When Arthur Sulzberger Jr. fired me in 2003, I took quite a beating from media reporters on journalistic issues. Since then, I've watched Arthur get roughed up by the financial press for his business decisions. Any tendency toward schadenfreude on my part has been offset by two powerful factors. As a Times pensioner, I want the paper to make money under public-spirited owners. As a reader, I believe a Murdoch takeover of our last independent national newspaper would be a disaster for the trustworthy reporting on which our civic life depends. The Sulzbergers are one of the most admired publishing families ever. Throughout his career, Murdoch has used his newspapers and broadcasting properties in a broadly unprofessional way - political muscle to advance his commercial interests.

Raines, who says he harbors no ill-will to the paper that fired him, pointed out a potential NYT Co. Achilles' Heel:

There's no argument that the Times is financially vulnerable, a fact that calls attention to a small but crucial trapdoor in the family trust agreement. In November 2006, the Times saw fit to print the news that by a vote of six to two, the governing board of the family trust could "change the company's corporate structure" - that is, set in motion a sale of the Times to an outside buyer. This came in response to the attempt by Hassan Elmasry of Morgan Stanley to incite a revolt among the owners of class-A stock, who can elect only four of 13 directors. The family owns the great majority of class-B shares through the family trust, electing nine of the 13 and thereby controlling the paper. In my 25 years at the Times, I never heard it suggested that the paper could be sold without unanimous family consent. Now we know that six of eight trustees out of an eventual 50 or more heirs hold this crucial power, a provocative fact in view of stock performance.

While going through takeover possibilities (Google?), Raines picked his favorite: Going private.

Recently - and more accurately - Murdoch said in one of his Australian papers that he had considered buying the Times but that Washington regulatory agencies make that impossible.

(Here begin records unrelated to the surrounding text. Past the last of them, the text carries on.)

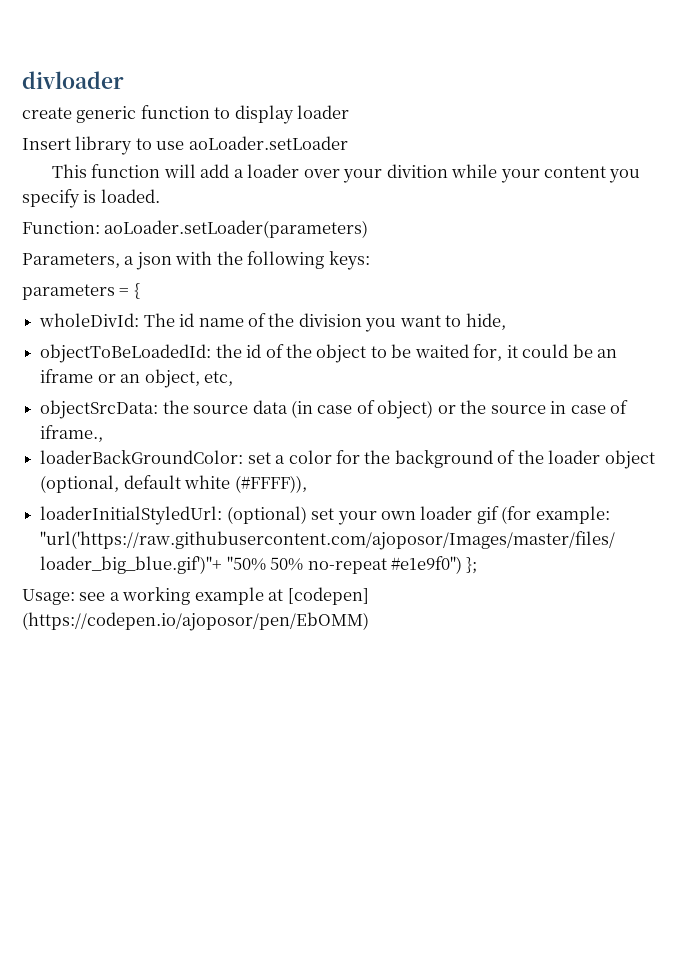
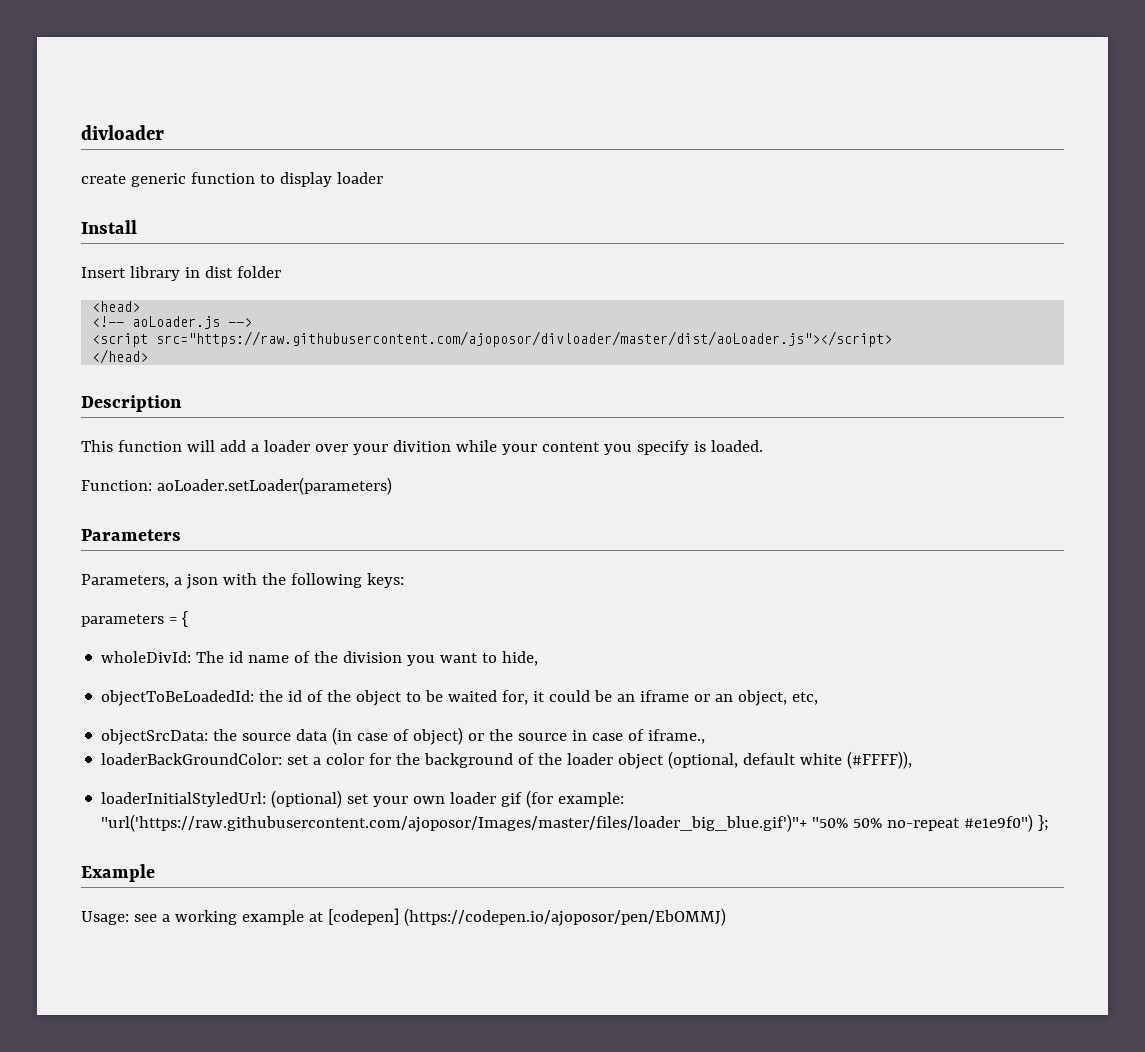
+ Install
- Insert library to use aoLoader.setLoader
+ Insert library in dist folder
+ <head>
+ <!-- aoLoader.js -->
+ <script src="https://raw.githubusercontent.com/ajoposor/divloader/master/dist/aoLoader.js"></script>
+ </head>
+ Description
+ Parameters
+ Example
- Usage: see a working example at [codepen] (https://codepen.io/ajoposor/pen/EbOMM)
+ Usage: see a working example at [codepen] (https://codepen.io/ajoposor/pen/EbOMMJ)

Ho ho ho. What regulatory agencies? It's unlikely that a McCain White House is going to pump oxygen to the F.C.C., S.E.C., or antitrust division of Justice in time for them to block a media deal of this magnitude. And would any Democratic president choose to start a new term by signing up for the ceaseless pummeling on Fox that would result from thwarting Murdoch? For now, the thing to watch is the newspaper war promised by Murdoch. If his heavy spending on the Journal has the side effect of further depressing Times stock, a lot of cousins could start looking over their shoulders and fingering their calculators.

In a video interview on the site with Lloyd Grove (the former Washington Post gossip maven), Raines flashed a little more hostility:

"As Murdoch becomes more and more successful with stocks, in politicizing the kind of journalism that is considered normal in this country, I think both of those are very dangerous trends."